In the later part of the book, the poems evoke the Katoomba region and Varuna Writers’ Centre, where Westbury writes of a woman ‘who inhabited / the room in such a way / that when she left / it was as if she had never been there / or even dreamed of it’. You cannot enter these poems and not be inhabited by them. Westbury’s voice is strong, what she notices is uncompromising, and her writing is touched by a kind of despair at doing justice to any of it.

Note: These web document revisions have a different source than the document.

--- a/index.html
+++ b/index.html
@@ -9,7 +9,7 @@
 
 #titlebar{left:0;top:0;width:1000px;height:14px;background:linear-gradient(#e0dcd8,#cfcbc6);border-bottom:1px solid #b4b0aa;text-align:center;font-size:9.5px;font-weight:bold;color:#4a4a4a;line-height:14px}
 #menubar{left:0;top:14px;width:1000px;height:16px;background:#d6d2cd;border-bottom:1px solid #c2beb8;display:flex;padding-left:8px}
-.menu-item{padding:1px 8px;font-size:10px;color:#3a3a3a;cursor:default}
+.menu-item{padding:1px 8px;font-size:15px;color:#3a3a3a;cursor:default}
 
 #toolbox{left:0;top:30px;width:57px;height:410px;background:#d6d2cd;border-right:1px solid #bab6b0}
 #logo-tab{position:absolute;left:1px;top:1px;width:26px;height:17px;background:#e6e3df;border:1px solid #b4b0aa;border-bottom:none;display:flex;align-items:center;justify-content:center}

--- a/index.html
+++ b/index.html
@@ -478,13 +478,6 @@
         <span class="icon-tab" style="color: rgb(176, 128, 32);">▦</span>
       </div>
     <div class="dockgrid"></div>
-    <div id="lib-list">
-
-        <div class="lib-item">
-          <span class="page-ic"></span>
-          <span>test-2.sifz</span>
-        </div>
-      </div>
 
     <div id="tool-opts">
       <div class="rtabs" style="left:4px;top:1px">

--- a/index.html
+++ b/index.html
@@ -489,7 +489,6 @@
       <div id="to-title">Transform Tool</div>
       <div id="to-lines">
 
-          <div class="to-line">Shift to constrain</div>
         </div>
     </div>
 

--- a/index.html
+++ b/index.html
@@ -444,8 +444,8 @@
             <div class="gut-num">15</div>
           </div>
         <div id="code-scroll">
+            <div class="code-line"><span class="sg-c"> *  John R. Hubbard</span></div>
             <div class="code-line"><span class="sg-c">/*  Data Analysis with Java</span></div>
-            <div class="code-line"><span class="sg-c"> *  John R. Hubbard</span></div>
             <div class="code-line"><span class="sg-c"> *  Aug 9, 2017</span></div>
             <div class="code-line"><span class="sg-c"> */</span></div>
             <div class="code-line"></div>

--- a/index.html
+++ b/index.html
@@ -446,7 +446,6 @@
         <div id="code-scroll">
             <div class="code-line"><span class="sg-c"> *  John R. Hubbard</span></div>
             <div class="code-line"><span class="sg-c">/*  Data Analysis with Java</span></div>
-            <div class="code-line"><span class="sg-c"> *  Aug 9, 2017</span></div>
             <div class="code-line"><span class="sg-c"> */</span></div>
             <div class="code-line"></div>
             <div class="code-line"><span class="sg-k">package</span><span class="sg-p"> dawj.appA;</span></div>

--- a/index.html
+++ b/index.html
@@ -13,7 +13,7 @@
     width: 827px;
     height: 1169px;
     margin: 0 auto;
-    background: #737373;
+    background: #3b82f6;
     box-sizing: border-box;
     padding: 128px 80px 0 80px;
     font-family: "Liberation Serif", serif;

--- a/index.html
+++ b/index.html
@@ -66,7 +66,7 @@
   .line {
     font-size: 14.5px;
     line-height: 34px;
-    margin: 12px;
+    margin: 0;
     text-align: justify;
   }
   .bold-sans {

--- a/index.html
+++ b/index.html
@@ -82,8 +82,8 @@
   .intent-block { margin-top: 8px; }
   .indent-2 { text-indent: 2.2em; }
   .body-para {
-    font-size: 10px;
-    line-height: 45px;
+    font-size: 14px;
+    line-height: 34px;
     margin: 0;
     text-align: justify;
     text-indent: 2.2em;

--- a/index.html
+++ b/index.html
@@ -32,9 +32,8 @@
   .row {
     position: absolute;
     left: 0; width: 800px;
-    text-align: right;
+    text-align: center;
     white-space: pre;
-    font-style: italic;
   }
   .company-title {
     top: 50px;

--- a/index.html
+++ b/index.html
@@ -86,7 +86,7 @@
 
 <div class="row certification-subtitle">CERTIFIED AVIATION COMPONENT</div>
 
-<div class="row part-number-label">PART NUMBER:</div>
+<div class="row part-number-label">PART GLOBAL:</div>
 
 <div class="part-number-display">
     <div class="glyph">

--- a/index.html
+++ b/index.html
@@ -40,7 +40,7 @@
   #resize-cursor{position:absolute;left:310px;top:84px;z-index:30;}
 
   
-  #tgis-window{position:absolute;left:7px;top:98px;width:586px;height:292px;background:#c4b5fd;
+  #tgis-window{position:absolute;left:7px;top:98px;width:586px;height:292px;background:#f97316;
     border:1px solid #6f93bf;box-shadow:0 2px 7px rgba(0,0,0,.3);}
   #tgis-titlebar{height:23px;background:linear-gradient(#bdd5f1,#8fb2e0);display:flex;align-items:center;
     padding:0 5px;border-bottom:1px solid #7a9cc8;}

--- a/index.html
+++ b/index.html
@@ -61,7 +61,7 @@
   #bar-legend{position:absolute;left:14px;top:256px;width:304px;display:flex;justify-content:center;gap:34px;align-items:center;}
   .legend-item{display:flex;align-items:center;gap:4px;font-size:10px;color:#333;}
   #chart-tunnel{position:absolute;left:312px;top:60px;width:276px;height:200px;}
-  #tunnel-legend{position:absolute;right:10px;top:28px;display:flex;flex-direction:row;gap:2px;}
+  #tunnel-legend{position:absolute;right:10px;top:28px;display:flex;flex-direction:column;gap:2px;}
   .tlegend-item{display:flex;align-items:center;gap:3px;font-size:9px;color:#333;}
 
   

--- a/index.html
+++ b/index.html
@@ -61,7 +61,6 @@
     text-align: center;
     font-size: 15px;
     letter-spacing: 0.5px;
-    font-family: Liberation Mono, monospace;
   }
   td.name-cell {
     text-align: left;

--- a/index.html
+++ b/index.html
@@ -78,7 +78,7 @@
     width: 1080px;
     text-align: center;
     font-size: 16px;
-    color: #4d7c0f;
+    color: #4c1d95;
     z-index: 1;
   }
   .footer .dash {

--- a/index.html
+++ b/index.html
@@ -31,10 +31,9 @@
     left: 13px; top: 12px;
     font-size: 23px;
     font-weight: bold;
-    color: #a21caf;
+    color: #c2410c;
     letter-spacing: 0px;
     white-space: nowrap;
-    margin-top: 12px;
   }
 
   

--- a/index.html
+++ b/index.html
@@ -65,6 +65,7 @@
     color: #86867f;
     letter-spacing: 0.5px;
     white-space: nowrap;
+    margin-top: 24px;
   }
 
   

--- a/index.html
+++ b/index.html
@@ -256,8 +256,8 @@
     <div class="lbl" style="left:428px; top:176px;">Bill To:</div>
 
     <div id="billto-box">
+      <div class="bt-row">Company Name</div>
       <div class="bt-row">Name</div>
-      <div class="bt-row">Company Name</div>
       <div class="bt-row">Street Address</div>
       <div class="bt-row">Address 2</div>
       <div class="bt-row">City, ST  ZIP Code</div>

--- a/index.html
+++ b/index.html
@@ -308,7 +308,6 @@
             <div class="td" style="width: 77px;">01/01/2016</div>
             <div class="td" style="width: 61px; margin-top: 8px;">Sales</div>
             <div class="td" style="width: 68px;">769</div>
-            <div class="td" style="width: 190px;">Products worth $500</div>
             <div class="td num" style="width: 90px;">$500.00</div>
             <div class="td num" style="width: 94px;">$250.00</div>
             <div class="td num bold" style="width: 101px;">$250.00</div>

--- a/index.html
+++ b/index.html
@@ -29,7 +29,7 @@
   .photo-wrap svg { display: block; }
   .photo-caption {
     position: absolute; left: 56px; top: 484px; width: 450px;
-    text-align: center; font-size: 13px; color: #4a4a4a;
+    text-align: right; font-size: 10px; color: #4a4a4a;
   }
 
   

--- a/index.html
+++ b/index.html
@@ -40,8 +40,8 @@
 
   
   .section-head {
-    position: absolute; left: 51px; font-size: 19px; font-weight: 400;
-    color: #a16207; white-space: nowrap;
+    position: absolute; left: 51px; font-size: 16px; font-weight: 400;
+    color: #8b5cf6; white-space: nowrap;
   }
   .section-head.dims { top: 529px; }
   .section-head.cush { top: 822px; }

In Your Absence (Indigo, $18 pb, 53pp), Stephen McInerney’s first book of poetry, carries endorsements from Les Murray and Robert Gray on the back cover. While Kelly can dazzle and seduce with intellectual risks and the physicality of her imagery, and Westbury brings her determined gaze and intelligent ear to what’s going on around us, McInerney shares some of his rambling thoughts or makes gentle prods at insight or memory. One of the disappointments of McInerney’s poetry is the predictably apposite adjective. Wheels are whirring, a winter morning is cold, hailstones are sharp. The poetry is not bereft of inventiveness, but it is insufficient to thicken or complicate the writing. There is a repeated formula at work in these poems: images are presented, they are linked to a memory, and a question or idea is made explicit. There are not enough invisible particles clinging to this poetry. Each poem reads like a lesson: the one on ‘worms’ even ends with ‘Amen’. The ideas and observations are not informative, engaging, ironic or even strange enough to captivate this reader. Here are the opening lines of ‘Budgerigar’:
Most animals and birds just play a part
Without a thought of whether it is long
Or short, if it amounts to art,
Or if it in the end is right or wrong.
The poem predictably reminds us of the cruel unnaturalness of caging birds (‘Despite her genes, this bird will never fly’), and ends with an image reminiscent of Rilke’s poem of the caged panther (‘The world beyond ourselves stirs here, inside’). I wanted the poem to enter more inarticulately into the unknowingness of this budgerigar.